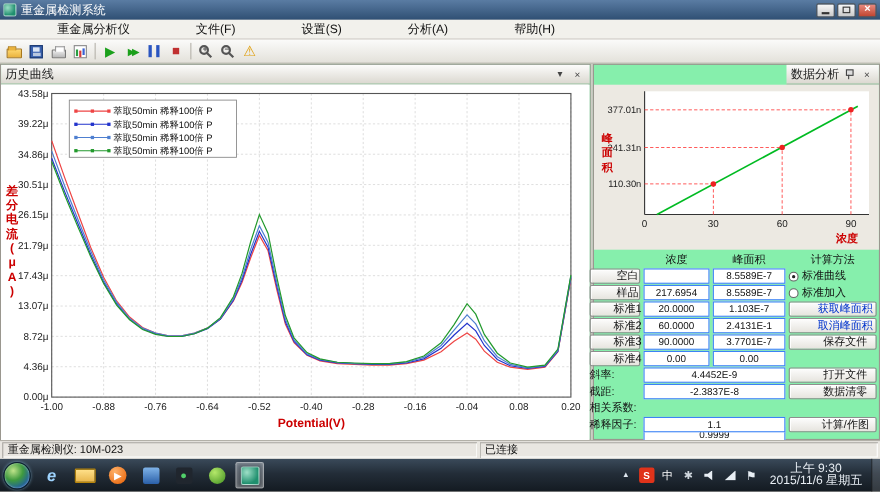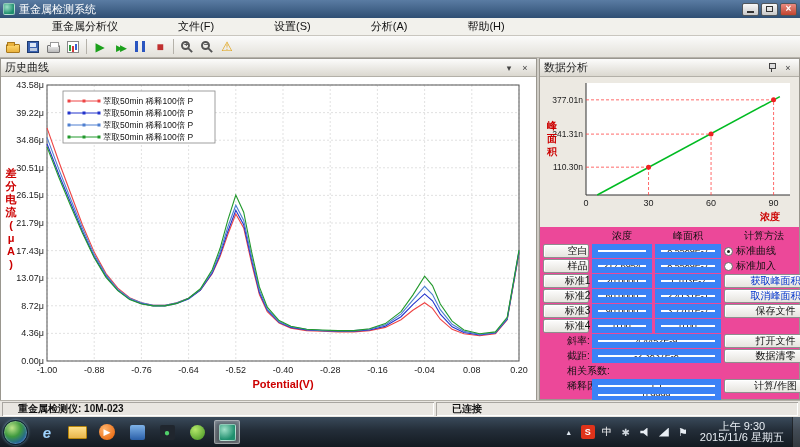--- a/index.html
+++ b/index.html
@@ -50,7 +50,7 @@
 
   
   .content { flex:1; display:flex; background:#cfccc5; overflow:hidden; }
-  .panel { border:1px solid #9a978f; background:#ec4899; display:flex; flex-direction:column; }
+  .panel { border:1px solid #9a978f; background:#86efac; display:flex; flex-direction:column; }
   .left-panel { width:537px; }
   .splitter { width:2px; }
   .right-panel { width:261px; }

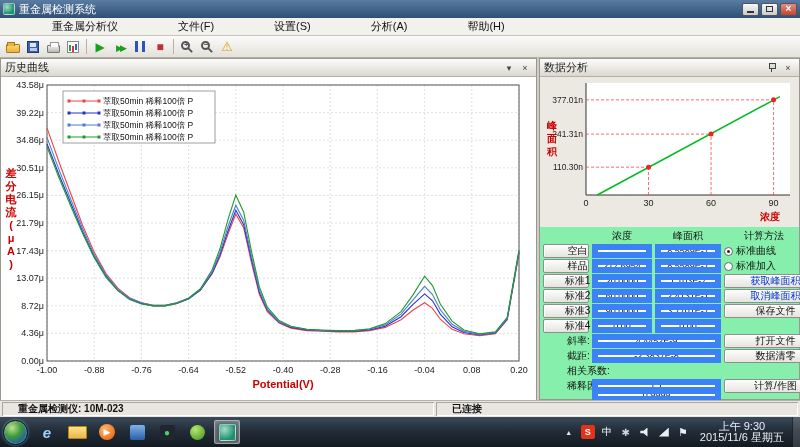--- a/index.html
+++ b/index.html
@@ -53,7 +53,7 @@
   .panel { border:1px solid #9a978f; background:#86efac; display:flex; flex-direction:column; }
   .left-panel { width:537px; }
   .splitter { width:2px; }
-  .right-panel { width:261px; }
+  .right-panel { width:261px;align-items:flex-end; }
   .panel-head { height:18px; flex:0 0 18px; background:linear-gradient(#fcfcfb,#dbd8d0); border-bottom:1px solid #b3b0a8; display:flex; align-items:center; padding:0 4px; font-size:11px; color:#222; }
   .ph-title { flex:1; white-space:nowrap; }
   .ph-btn { width:14px; height:13px; display:flex; align-items:center; justify-content:center; font-size:9px; color:#444; margin-left:2px; }

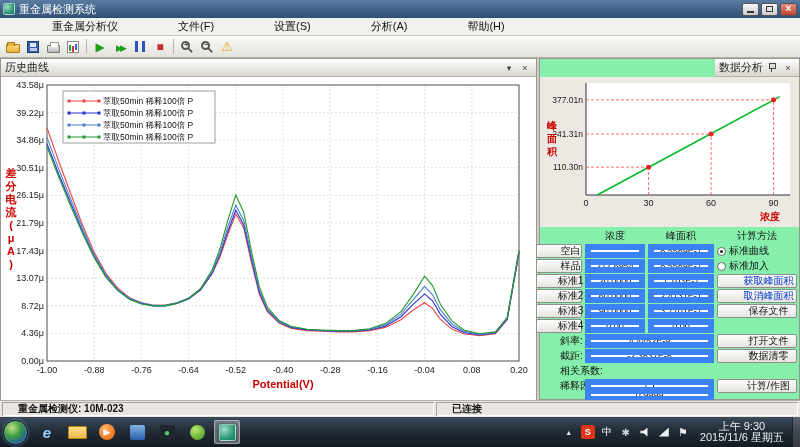--- a/index.html
+++ b/index.html
@@ -69,7 +69,7 @@
   
   .analysis-form { flex:1; display:grid; grid-template-columns:46px 60px 66px 80px; grid-auto-rows:14px; gap:1px 3px; padding:2px 2px 0 3px; align-items:center; font-size:10px; }
   .colhead { text-align:center; font-size:10px; white-space:nowrap; }
-  .field { height:14px; background:#fff; border:6px solid #3b82f6; font-size:9px; display:flex; align-items:center; justify-content:center; overflow:hidden; white-space:nowrap; }
+  .field { height:14px; background:#fff; border:1px solid #3b82f6; font-size:9px; display:flex; align-items:center; justify-content:center; overflow:hidden; white-space:nowrap; }
   .btn { background:linear-gradient(#fdfdfd,#e6e4de); border:1px solid #8e8e8e; border-radius:2px; display:flex; align-items:center; justify-content:center; height:14px; font-size:10px; white-space:nowrap; box-shadow:inset 1px 1px 0 #fff;padding-left:23px; }
   .btn.blue { color:#0033cc; }
   .statlabel { font-size:10px; white-space:nowrap;margin-left:24px; }

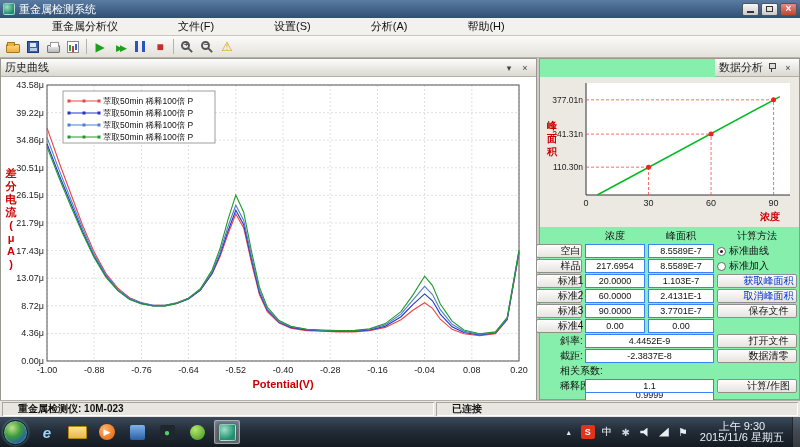--- a/index.html
+++ b/index.html
@@ -72,7 +72,7 @@
   .field { height:14px; background:#fff; border:1px solid #3b82f6; font-size:9px; display:flex; align-items:center; justify-content:center; overflow:hidden; white-space:nowrap; }
   .btn { background:linear-gradient(#fdfdfd,#e6e4de); border:1px solid #8e8e8e; border-radius:2px; display:flex; align-items:center; justify-content:center; height:14px; font-size:10px; white-space:nowrap; box-shadow:inset 1px 1px 0 #fff;padding-left:23px; }
   .btn.blue { color:#0033cc; }
-  .statlabel { font-size:10px; white-space:nowrap;margin-left:24px; }
+  .statlabel { font-size:10px; white-space:nowrap; }
   .radio-wrap { display:flex; align-items:center; gap:3px; }
   .radio { width:9px; height:9px; border:1px solid #666; border-radius:50%; background:#fff; position:relative; flex:0 0 9px; }
   .radio.sel::after { content:""; position:absolute; inset:2px; background:#222; border-radius:50%; }

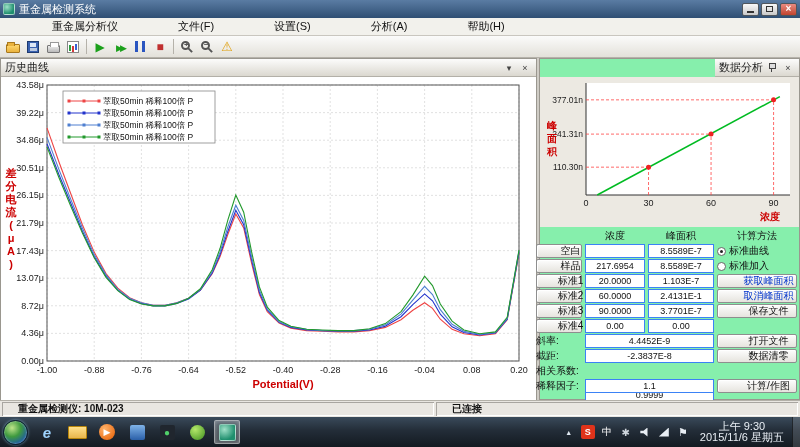--- a/index.html
+++ b/index.html
@@ -80,7 +80,7 @@
 
   
   .statusbar { height:17px; flex:0 0 17px; background:#e9e6e1; border-top:1px solid #b3b0a8; display:flex; gap:2px; padding:1px 2px; font-size:10px; }
-  .sb-cell { box-shadow:inset 1px 1px 0 #a8a5a0, inset -1px -1px 0 #fff; display:flex; align-items:center; padding:0 16px; white-space:nowrap;font-weight:bold; }
+  .sb-cell { box-shadow:inset 1px 1px 0 #a8a5a0, inset -1px -1px 0 #fff; display:flex; align-items:center; padding:0 5px; white-space:nowrap; }
   .sb-device { width:432px; }
   .sb-conn { flex:1; }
===============
Look through the entries above; copy every line holding the string "justify".

ANSWER TO THE PROBLEM:
   .ph-btn { width:14px; height:13px; display:flex; align-items:center; justify-content:center; font-size:9px; color:#444; margin-left:2px; }
-  .field { height:14px; background:#fff; border:6px solid #3b82f6; font-size:9px; display:flex; align-items:center; justify-content:center; overflow:hidden; white-space:nowrap; }
+  .field { height:14px; background:#fff; border:1px solid #3b82f6; font-size:9px; display:flex; align-items:center; justify-content:center; overflow:hidden; white-space:nowrap; }
   .btn { background:linear-gradient(#fdfdfd,#e6e4de); border:1px solid #8e8e8e; border-radius:2px; display:flex; align-items:center; justify-content:center; height:14px; font-size:10px; white-space:nowrap; box-shadow:inset 1px 1px 0 #fff;padding-left:23px; }
   .field { height:14px; background:#fff; border:1px solid #3b82f6; font-size:9px; display:flex; align-items:center; justify-content:center; overflow:hidden; white-space:nowrap; }
   .btn { background:linear-gradient(#fdfdfd,#e6e4de); border:1px solid #8e8e8e; border-radius:2px; display:flex; align-items:center; justify-content:center; height:14px; font-size:10px; white-space:nowrap; box-shadow:inset 1px 1px 0 #fff;padding-left:23px; }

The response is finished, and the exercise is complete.